2. Eat together – with screens off

Eating together as a family without the distraction of screens is key to establishing healthy eating behaviours. Eating as a family presents an opportunity for parents to be a role model, as well as a time for everyone in the family to connect and talk.

3. Be active every day

Children and young people aged 5–17 should have at least 60 minutes of moderate to vigorous intensity physical activity every day. This should include a variety of activities, such as running, playing tennis, bike riding, swimming, dancing, skateboarding, football and basketball.

4. Limit screen time

It’s important to recognise that for 21st century children, there are two main types of screen time: educational (e.g. doing homework online) and recreational (e.g. watching TV, playing games). Educational screen time can be an essential part of your child’s learning but too much recreational screen time can mean your child isn’t getting enough physical activity. Try setting a limit on the amount of recreational screen time your child can have each day or week, and having screen/technology-free times (or a day, if you can!) for everyone in the family to follow. It is recommended that recreational screen time be limited to 2 hours each day.

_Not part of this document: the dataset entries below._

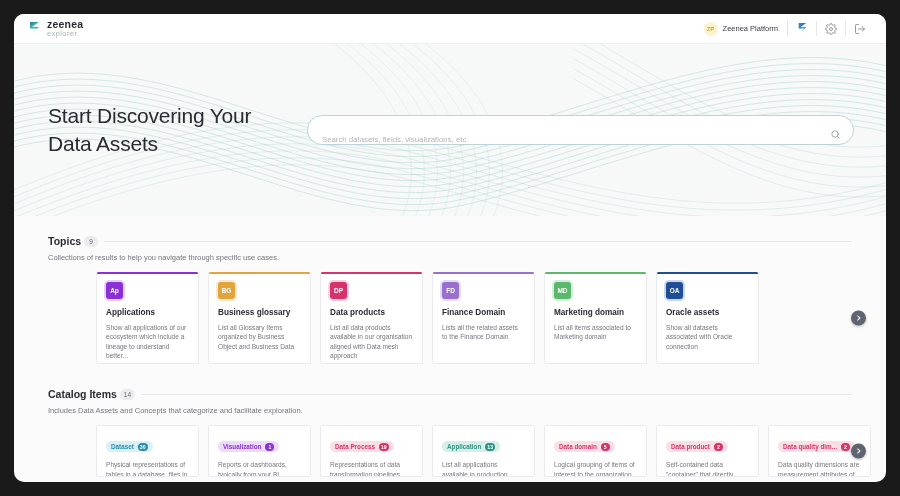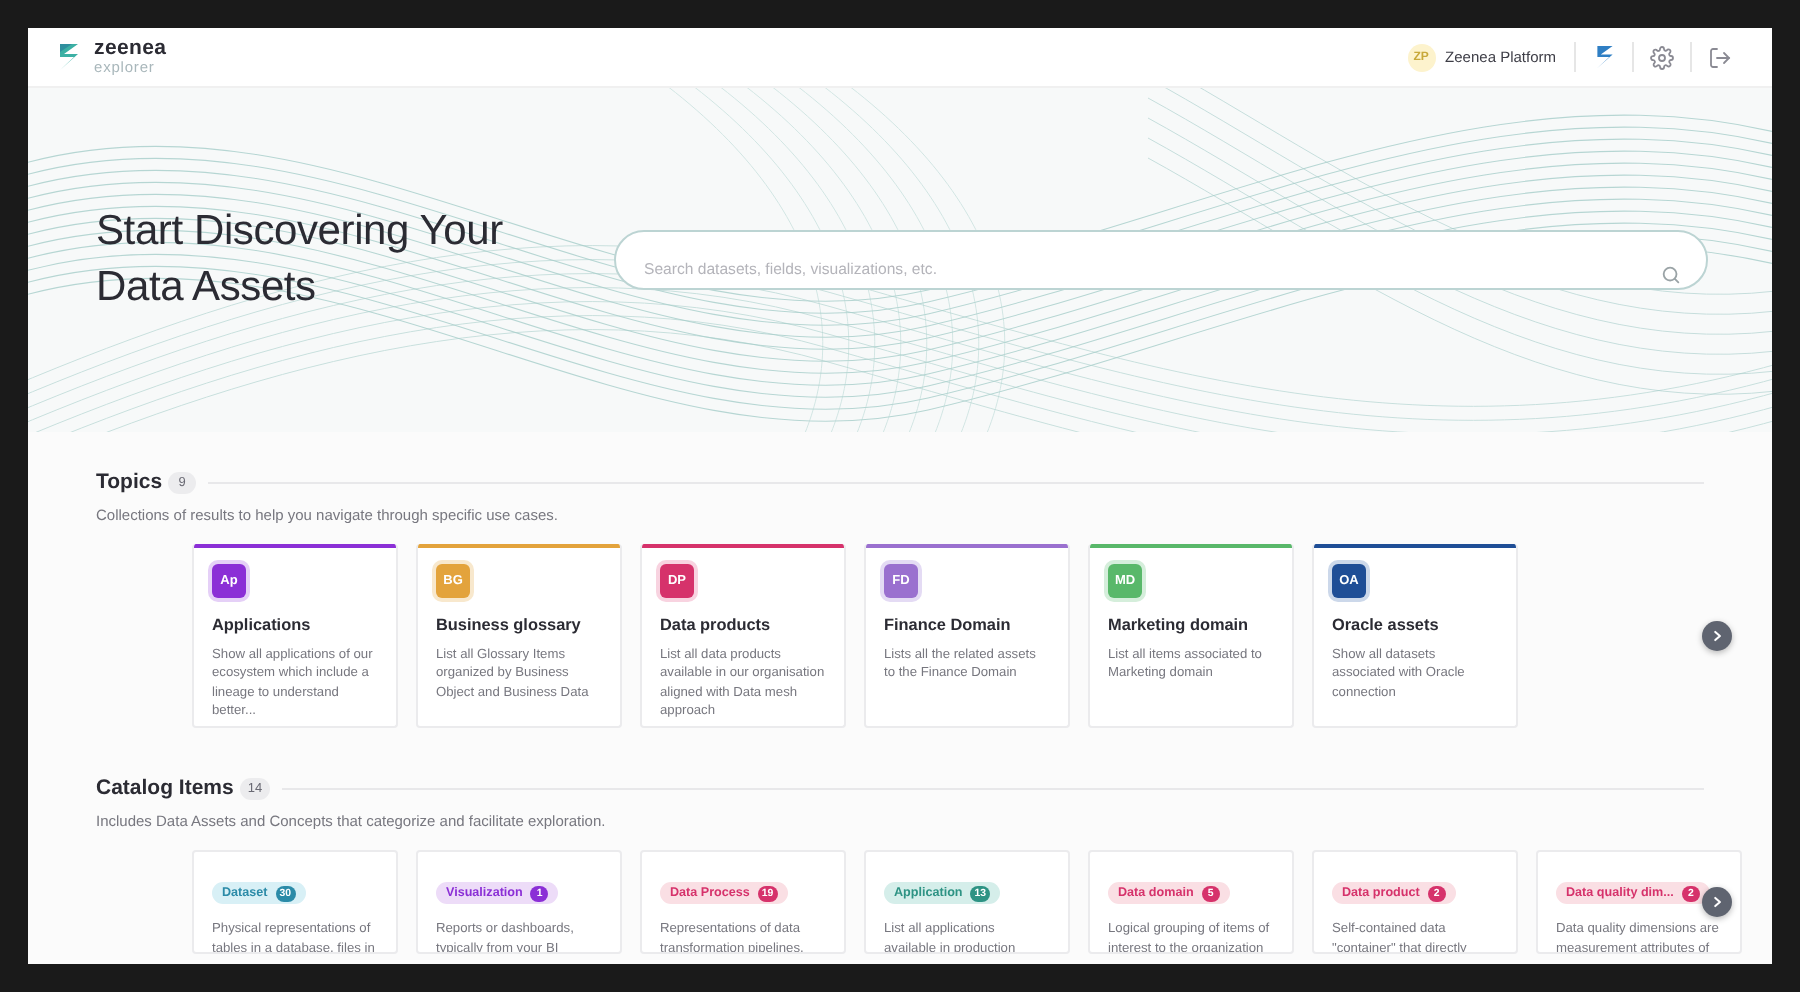--- a/index.html
+++ b/index.html
@@ -14,7 +14,7 @@
     left: 14px; top: 14px;
     width: 872px; height: 468px;
     background: #fbfbfb;
-    border-radius: 0;
+    border-radius: 10px;
     overflow: hidden;
   }
 

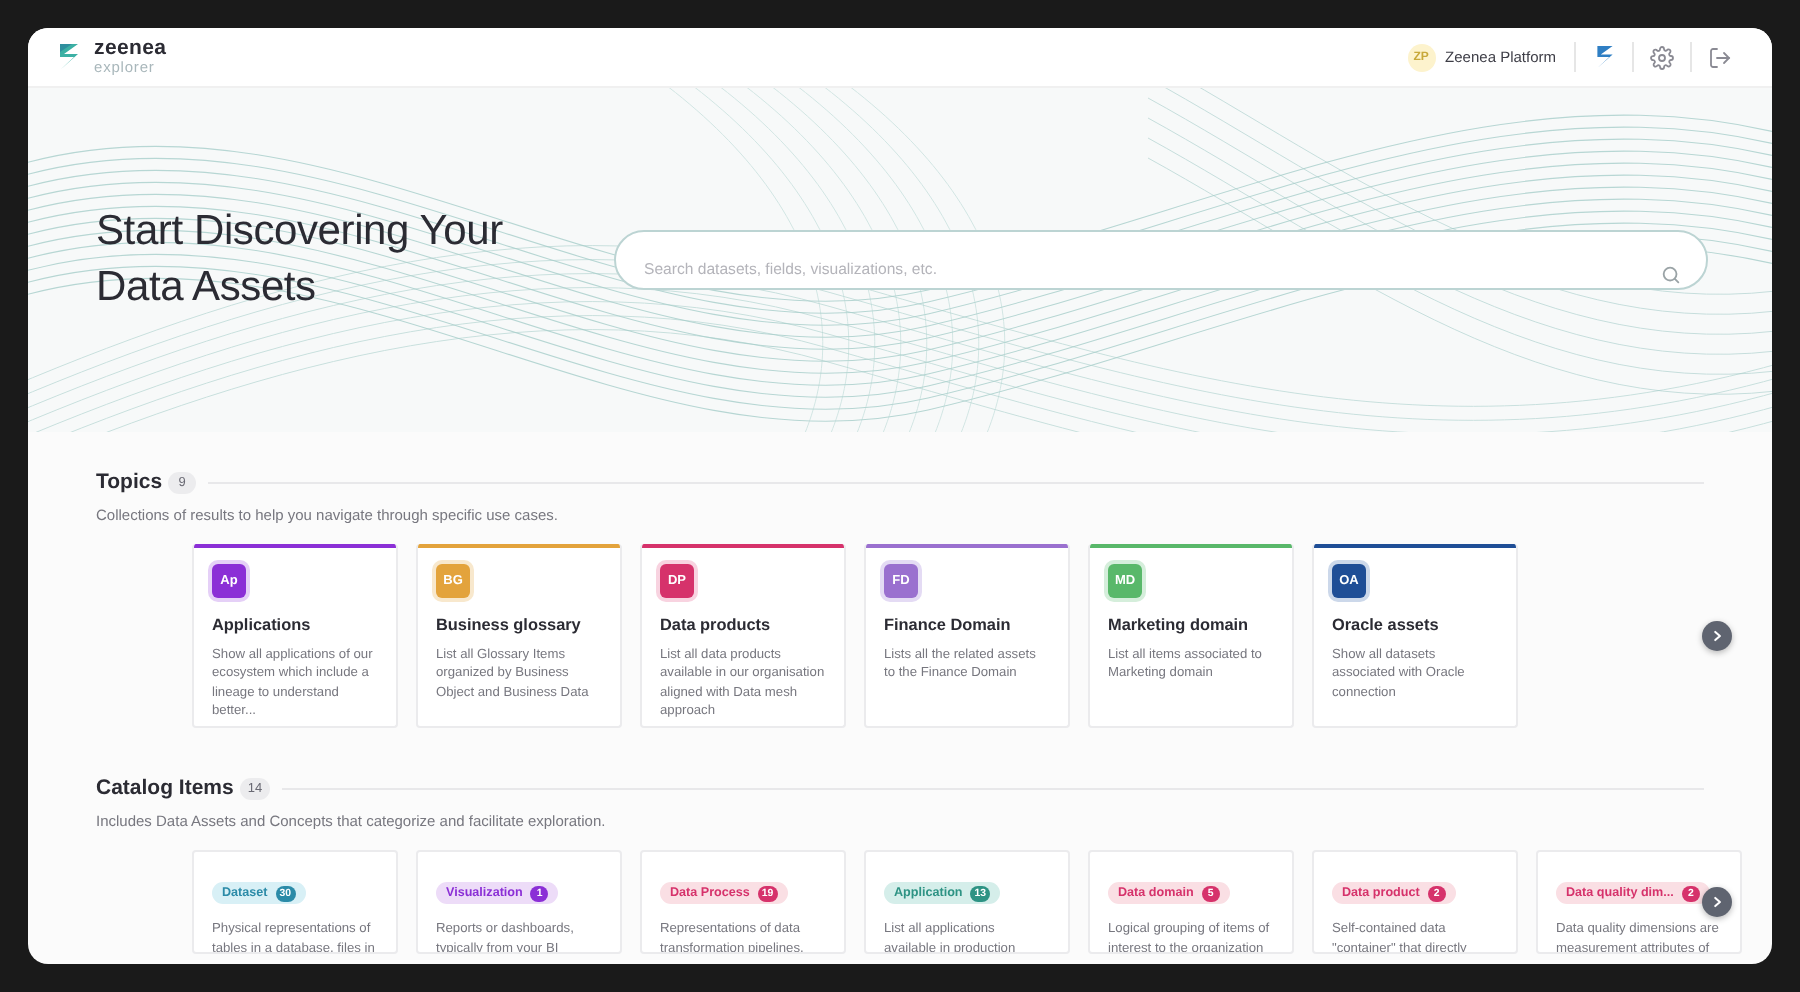--- a/index.html
+++ b/index.html
@@ -82,7 +82,7 @@
     background: #ffffff;
     border: 1px solid #bcd4d3;
     border-radius: 16px;
-    display: flex; align-items: flex-start;
+    display: flex; align-items: flex-end;
     padding: 14px 12px 0 14px;
     margin-left: 14px;
   }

5. Eat from the 5 food groups

We should aim to eat a variety of foods from the 5 food groups every day because they provide us with the nutrients needed to grow a healthy body. These food groups are:

  • Vegetables
  • Fruit
  • High fibre grains and cereals
  • Lean meat, fish, poultry, eggs, tofu, nuts, seeds, bean and legumes
  • Dairy

Take-away, chips, chocolate, lollies, cakes, muffins, cookies, ice cream, processed meats, cream or butter, soft drinks and pastries should be treated as ‘sometimes’ foods – enjoyed on occasion and in small amounts, but not as part of your child’s regular diet. These foods are usually high in energy, unhealthy fats, sugar and salt, and low in the essential nutrients needed for growing bodies.

When to seek help?

Speak with your GP, child health nurse or an Accredited Practising Dietitian (APD) if you are concerned about any of the following:

  • Your child’s eating habits (eating too much, eating too little, fussy eater).
  • Your child’s weight (overweight or obese, underweight).
  • Your child’s general health and wellbeing (not getting enough physical activity, trouble sleeping, low self-esteem or difficulty making friends, difficulty doing normal physical things, such as walking, running, playing).

Your GP, child health nurse or dietitian can refer your child to other specialist services if further support is needed.